Your journey begins with an open crate, and maps unfurled to explain Germany’s political conditions in the early 1800s. The student goals and uprisings after the Napoleonic wars provide a better understanding of the reasons for the massive emigration that began with Gottfried Duden’s Report on a Journey to the Western States of North America first published in 1829.
Two former students of the University of Giessen, best friends Paul Follenius and Friedrich Muench have studied Duden, yet are determined to make their move to the U.S. a large political statement. After publishing their Call and Declaration on the subject of mass emigration from Germany to the North American free States they find thousands wanting to join them. Labeled traitors by some, they lay plans, and select their first five hundred members from all walks of life, and religions in Germany. With hopes that more will follow, their goal is to establish a center for all Germans in Arkansas Territory, from Germany and across the U.S., they hope to establish a German State when they reach the necessary 60,000 signatures.

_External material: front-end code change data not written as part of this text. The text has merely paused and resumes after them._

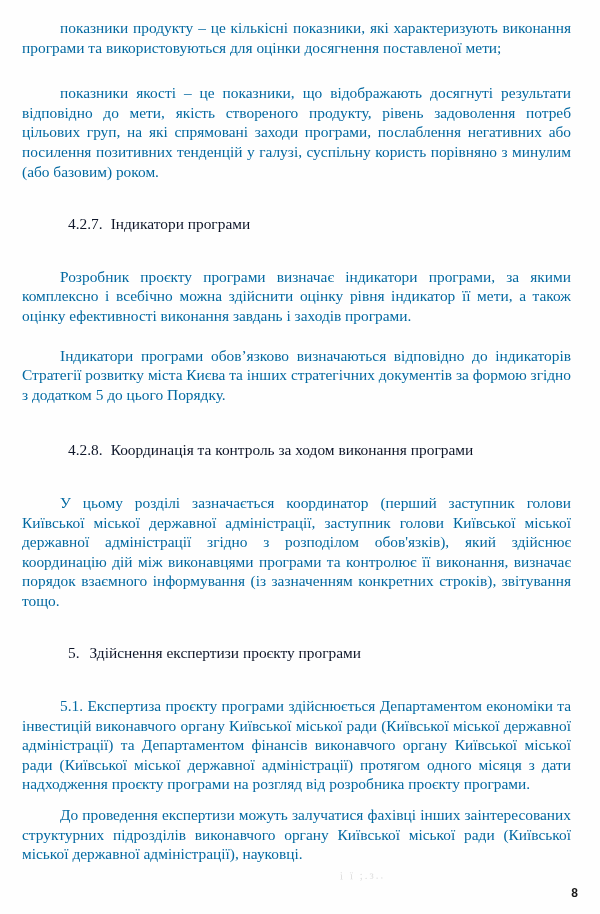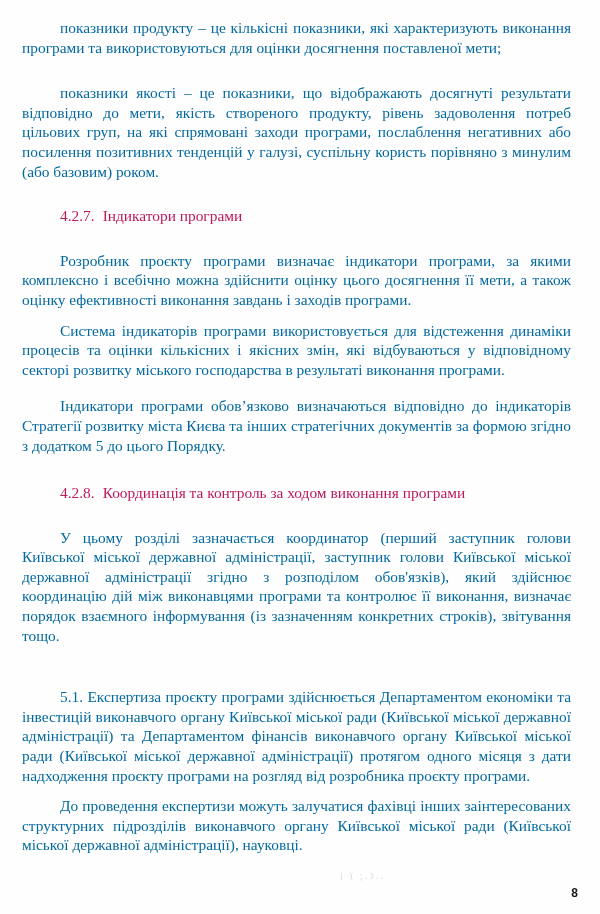"4.2.7. Індикатори програми" h3.heading { color: #be185d -> #0f172a; margin: 4px -> 12px }
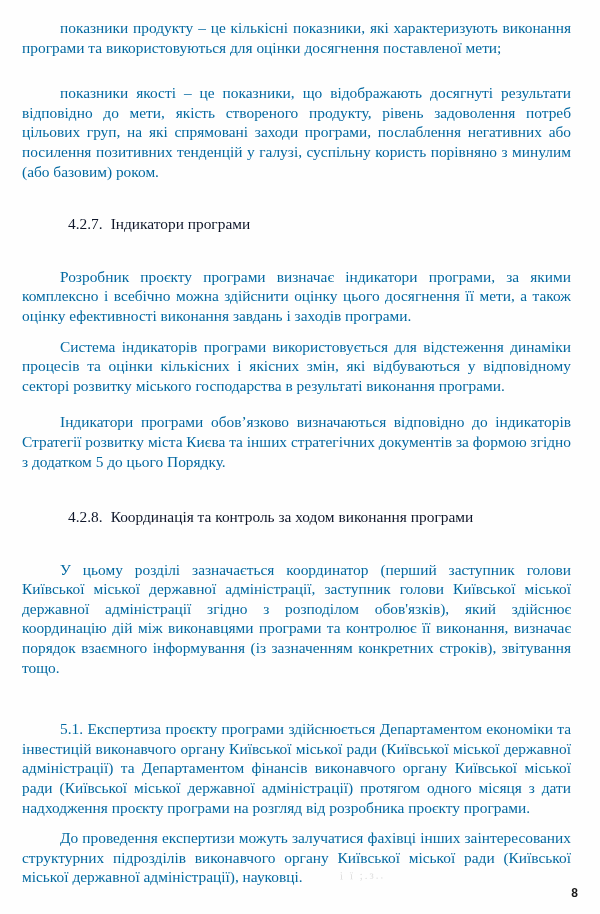"Розробник проєкту програми визначає" p.para { text: цього досягнення -> рівня індикатор }
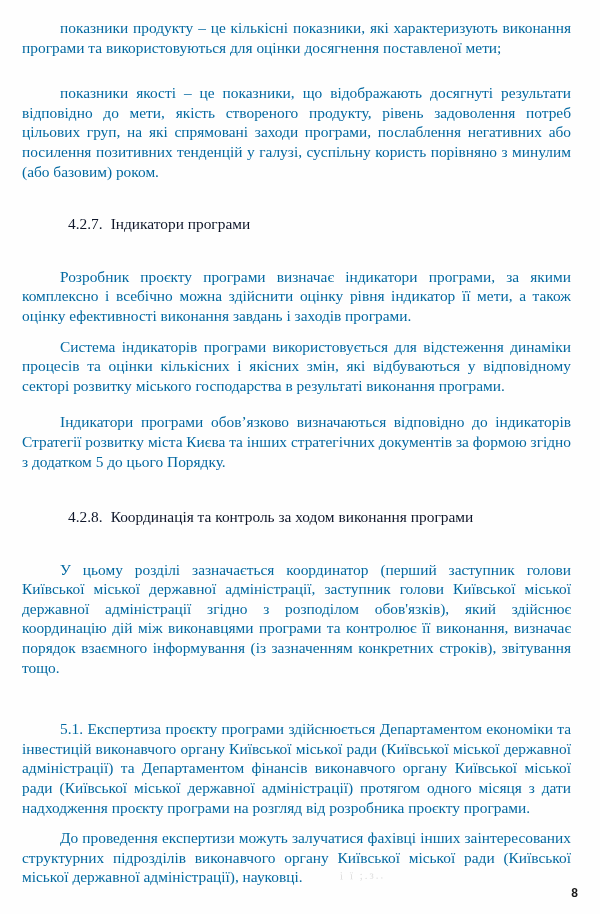"Система індикаторів програми" p.para { html: <p>Система індикаторів програми використовується для відстеження динаміки процесів та оцінки кількісних і якісних змін, які відбуваються у відповідному секторі розвитку міського господарства в результаті виконання програми.</p> -> none }
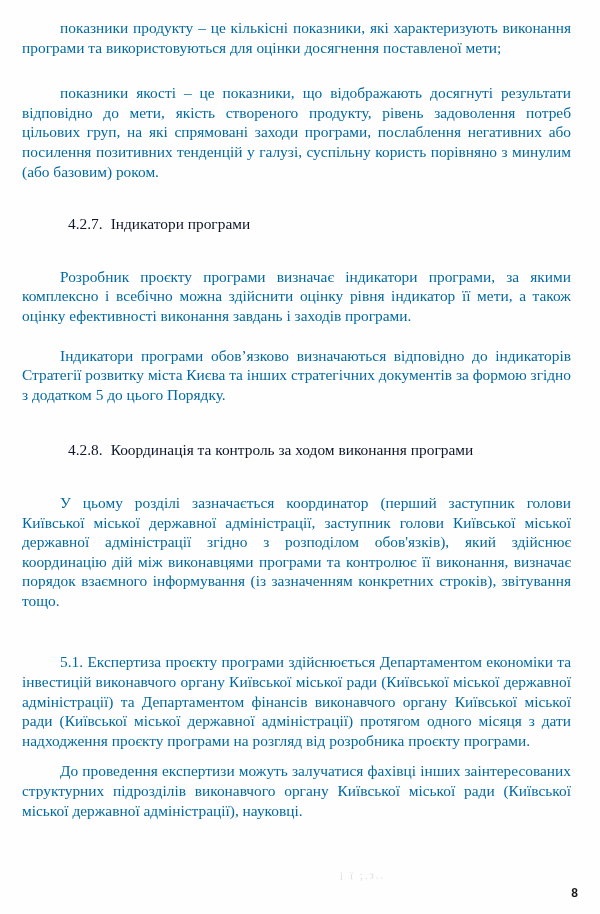"5. Здійснення експертизи проєкту" h3.heading { html: none -> <h3> <span>5.</span><span>Здійснення експертизи проєкту програми</span> </h3> }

Their journeys are examples of the terrible conditions early 19th Century emigrants often encountered. Follenius and over 250 companions on his ship the Olbers encounter deadly disease and reportedly lost over 70 members. When Muench later arrives at Bremen, to be joined by his additional 250 members, he learns that the destination has been changed by Follenius to St. Louis, and there is no sign of the ship that has been chartered for their group. (The port had not reached the status it did in coming years.) After several horrible weeks on Harriersand Island, the group departs for the U.S. and heads to Missouri.
Early 19th century German emigrants to Missouri encountered small primitive farms, or large slave owning plantation farmers, in a brand new state (1821) only recently added to the U.S. with the Louisiana Purchase (1804). The Far West was ideal for the freedom loving immigrants, who wrote their own letters home about the conditions. Recently arrived emigrants stated that while all things were not as Duden described, in some ways they were actually better. Between 1834 and 1837 over 30,000 Germans emigrated to Missouri, with at least 7,000 of those settling in St. Louis. While the Society’s original goal was an impossibility and never attained, Missouri became a State that enjoys a rich German heritage to this day.
The exhibit continues with the music and voices of those who were members of the Giessen Emigration Society, while sharing the story and struggles all immigrants encounter even today. Created to travel, just as those original emigrants did, the unique appearance of the exhibit strikes many upon entering. After studying the story as it is told chronologically (follow the orange arrows on the plywood floor) through its various video installations, films, murals, and stations, one arrives at its archives and library. For those who still want more, they are offered an opportunity to research the thousands of documents or various books used by the exhibit’s creators. Or, they can continue their journey into the future by booking an object for permanent relocation to Germany at the Muss i denn desk, and make a personal connection as well.
“Take enough time to allow the whole exhibition, Utopia, to “synthesize” within you. It is big; it is a whole experience (of learning and feeling) rather than primarily a visual walk through that we are used to having in a museum. The visuals are instructive and lovely to view, though, but go deeper…” Iris Muench Roberts
From Giessen to Bremen to Washington, D.C. to St. Louis
The exhibit will be at the Missouri History Museum until April 19, 2015 providing the country with a virtual journey through time where they are invited to discover their own meaning of Utopia. On a weekday in December there were visitors from Milwaukee to California, and Florida to New York, and other countries as well. The Muss i denn desk is manned on Saturdays for those families that would like to establish a connection with those of their ancestors. On Tuesday mornings at 10:30 am, curator Dorris Keeven-Franke, a member of the Traveling Summer Republic team that created the exhibit provides tours that want that even more in-depth experience.